Ton père a perdu, il y a dix mois environ, les trois quarts de sa fortune et afin que les de Marville soutiennent le rang qu’ils ont toujours occupé dans le monde, il fait ton frère George son unique héritier, et il a décidé que ta sœur prendrait le voile, tandis que toi, tu entrerais dans un monastère.

« Cette nuit, Alice, à mon insu, a été menée au couvent, mais lequel ?

«  Ses sanglots redoublèrent.

« J’essayai de la consoler, en lui disant que j’irais à sa recherche, que je la retrouverais.

« — Tu ne connais pas ton père, me répondit-elle s’il savait que tu as voulu t’opposer à ses volontés, il te maudirait. Non, mon cher enfant, tu ne peux rien pour Alice ; mais il faut que tu partes. Je trouverai la force de me séparer de toi puisque ce sera pour ton bonheur. Le marquis est inexorable, depuis longtemps j’essaie de le fléchir, il me répète chaque fois qu’il fallait soutenir la gloire de sa maison. Pars, Robert, pars immédiatement, si tu ne veux entrer dans un cloître. Efforce-toi de devenir riche, et reviens aussitôt que possible. Je prierai pour toi, va, que Dieu te protège,

« Je la laissai, sans savoir de quel côté me diriger.

« J’appris qu’on expédiait des troupes en Amérique, je m’enrôlai, et j’arrivai ici avec le général Montcalm.

« Combien le voyage me fut pénible ! je m’éloignais de tous ceux que j’aimais ; je laissais ma patrie, hélas, peut-être pour toujours. Je savais ma mère plongée dans le chagrin, ma sœur qui m’était si chère, je n’avais pu lui dire un mot d’adieu.

« Il me semblait, sans cesse, l’entendre me reprocher de l’avoir abandonnée. J’aurais voulu retourner pour voler à son secours, mais où était-elle ? mon père l’avait peut-être menée hors de France.

« Jugez ce que j’ai souffert en envisageant la triste position que j’occupais. Je n’étais que simple soldat, inconnu de tous, sans recommandations, n’ayant pas un ami à qui me confier ; aussi combien de nuits sans sommeil ai-je passées sur le pont du navire, regardant avec découragement les eaux noires de l’Océan, et oserai-je le dire, la pensée de m’y précipiter me vint plus d’une fois. Le souvenir de ma mère me sauva.

« Le général Montcalm me surprenant souvent plongé dans d’amères rêveries, s’intéressa à moi. Un soir il vint me trouver et me dit :

« — Je crois que vous êtes malheureux, mon ami.

« — Je le suis, répondis-je.

« — Pourquoi vous décourager ainsi au début de votre carrière ?

« — Je ne suis que simple soldat.

« — Qu’est-ce que cela fait ? Vous deviendrez général.

« Je secouai la tête en signe d’incrédulité.

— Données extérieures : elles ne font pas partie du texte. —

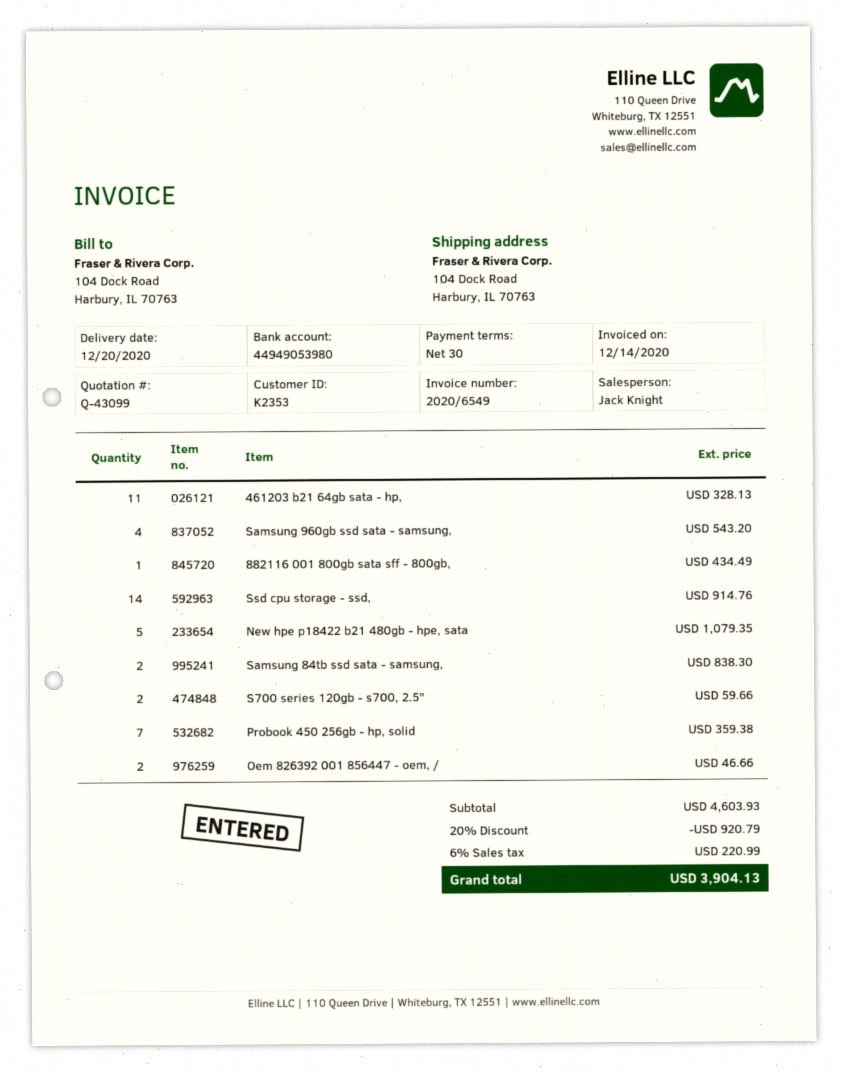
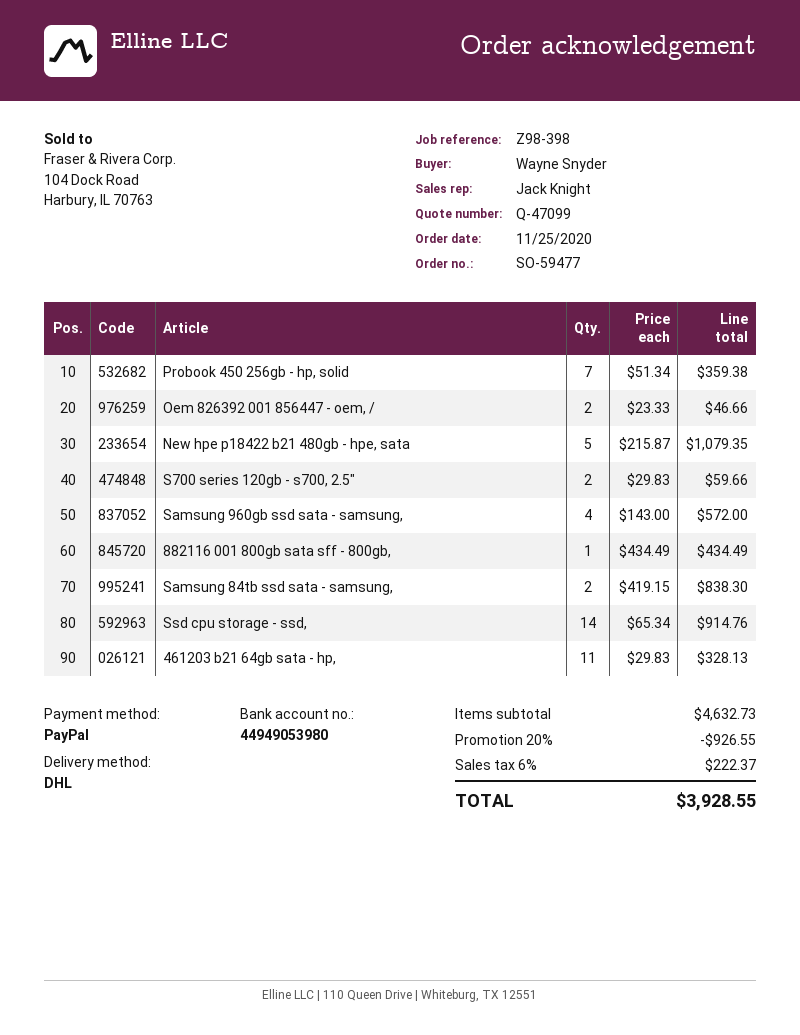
quote number: Q-43099 -> Q-47099
Samsung 960gb ssd sata - samsung,: 4 for 543.20 -> 4 for 572.00
subtotal: 4603.93 -> 4632.73
discount: 20% = 920.79 -> 20% = 926.55
tax: 6% = 220.99 -> 6% = 222.37
total: 3904.13 -> 3928.55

« — Allons, dit-il en me présentant la main, je vois que vous êtes né dans une position plus élevée que celle que vous occupez maintenant, et c’est ce qui vous décourage.

« — Vous ne vous trompez pas, ma famille tient un des premiers rangs en France.

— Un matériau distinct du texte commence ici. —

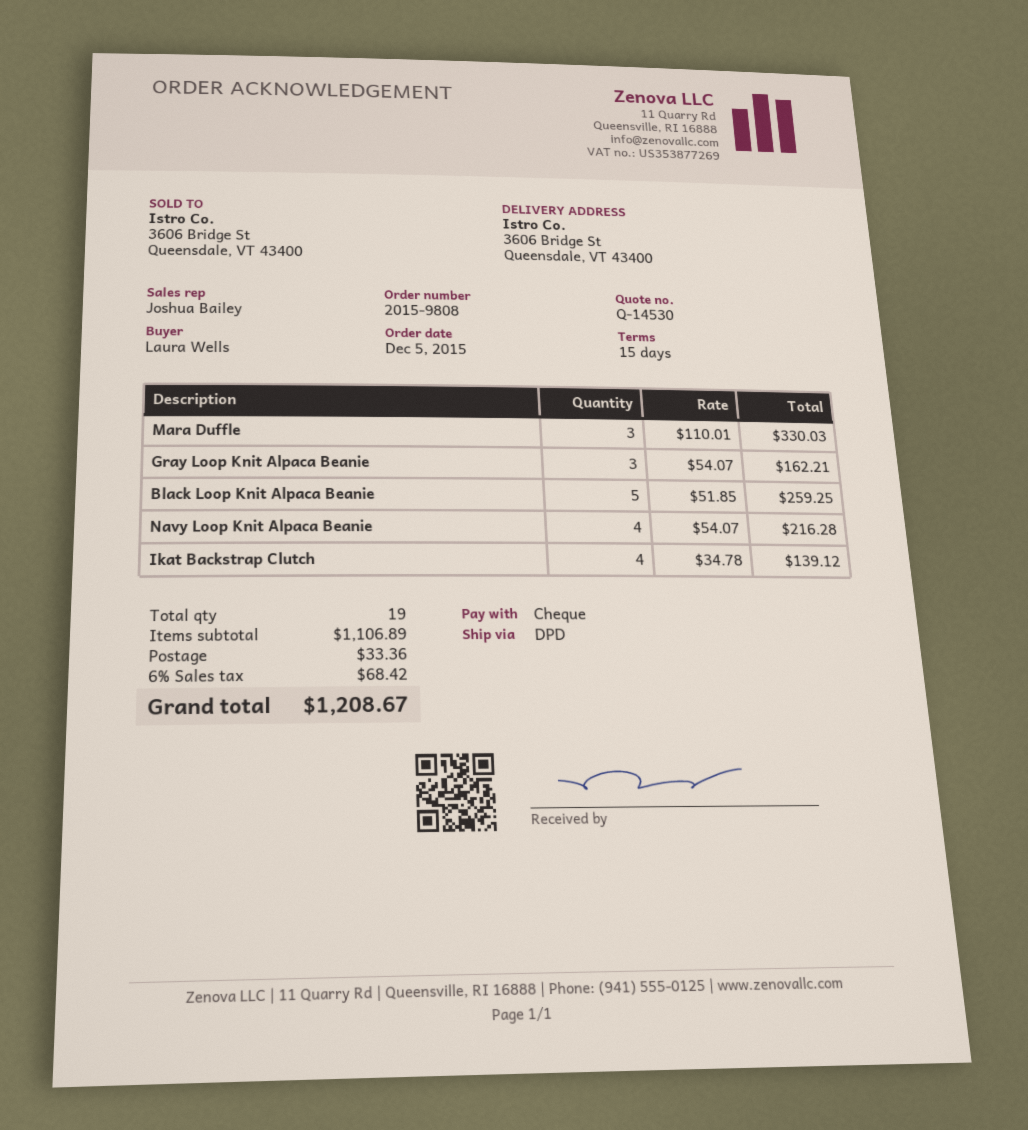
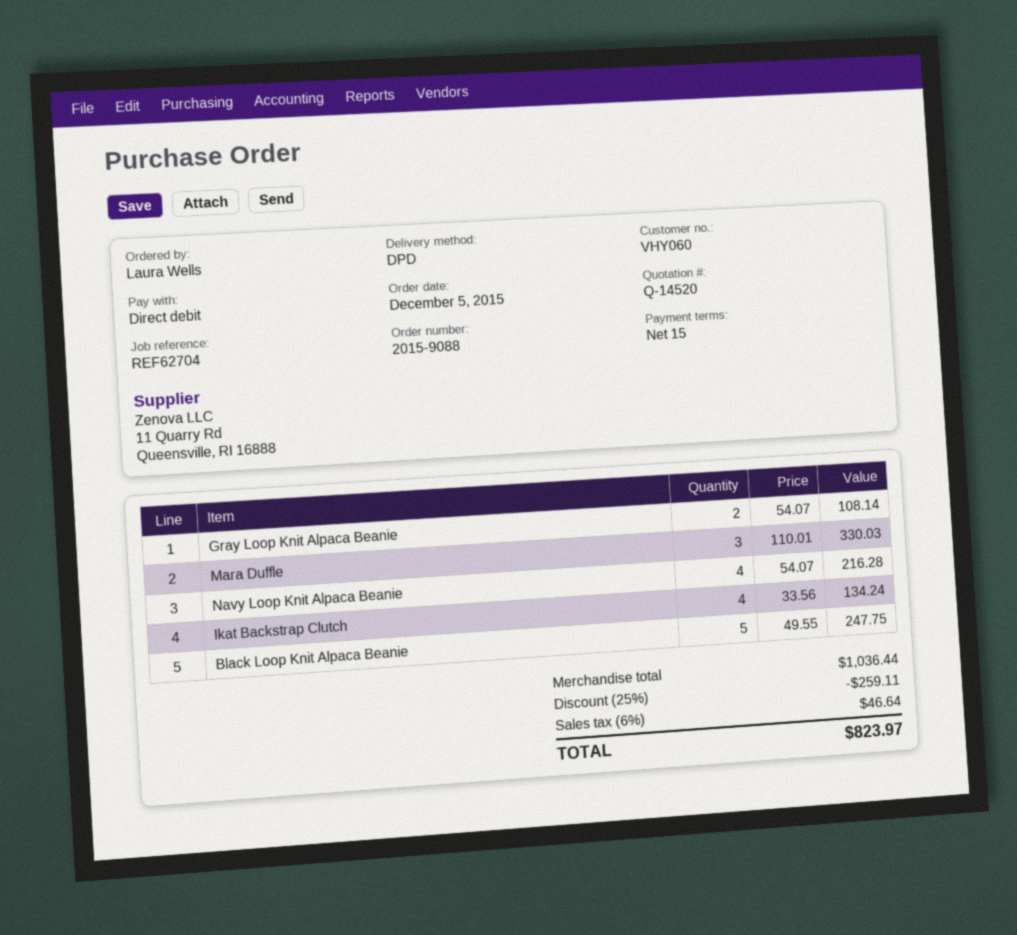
quote number: Q-14530 -> Q-14520
order number: 2015-9808 -> 2015-9088
payment method: cheque -> direct debit
Gray Loop Knit Alpaca Beanie: 3 x 54.07 = 162.21 -> 2 x 54.07 = 108.14
Black Loop Knit Alpaca Beanie: 5 x 51.85 = 259.25 -> 5 x 49.55 = 247.75
Ikat Backstrap Clutch: 4 x 34.78 = 139.12 -> 4 x 33.56 = 134.24
subtotal: 1106.89 -> 1036.44
discount: none -> 25% = 259.11
shipping: 33.36 -> none
tax: 6% = 68.42 -> 6% = 46.64
total: 1208.67 -> 823.97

« — Moi, dit-il, je suis le général Montcalm et je m’intéresserai à vous.

« Je me levai et saluai en le remerciant.

« À partir de ce moment, il fut pour moi un père. C’est à lui que je dois la position que j’occupe maintenant.

— Et à vos capacités, reprit M. Auricourt. Mais vous n’avez reçu aucune lettre de votre mère depuis votre départ de France.

— Non. Les miennes ont sans doute été interceptées par mon père. Elle doit ignorer même le lieu où je suis.

— Je ne m’étonne plus de votre tristesse, je sympathise à vos malheurs et j’admire le courage que vous avez montré.

Le lendemain, comme Robert le redoutait, Géraldine ne vint pas lui dire adieu. Le docteur apprit au jeune homme que sa fille avait passé une très mauvaise nuit.

— Faites lui mes adieux, docteur, dit Robert. Dites lui combien je suis affligé de la savoir souffrante ; combien ma reconnaissance est grande pour tout ce que je lui dois.

Il ne put en dire davantage, et pressant fortement la main du docteur, il s’élança dans la voiture qui l’attendait.

— N’oubliez pas, dit M. Auricourt, la promesse que vous nous avez faite de venir ici le jour même de votre retour à Québec.

Robert salua en signe d’assentiment, et disparut bientôt.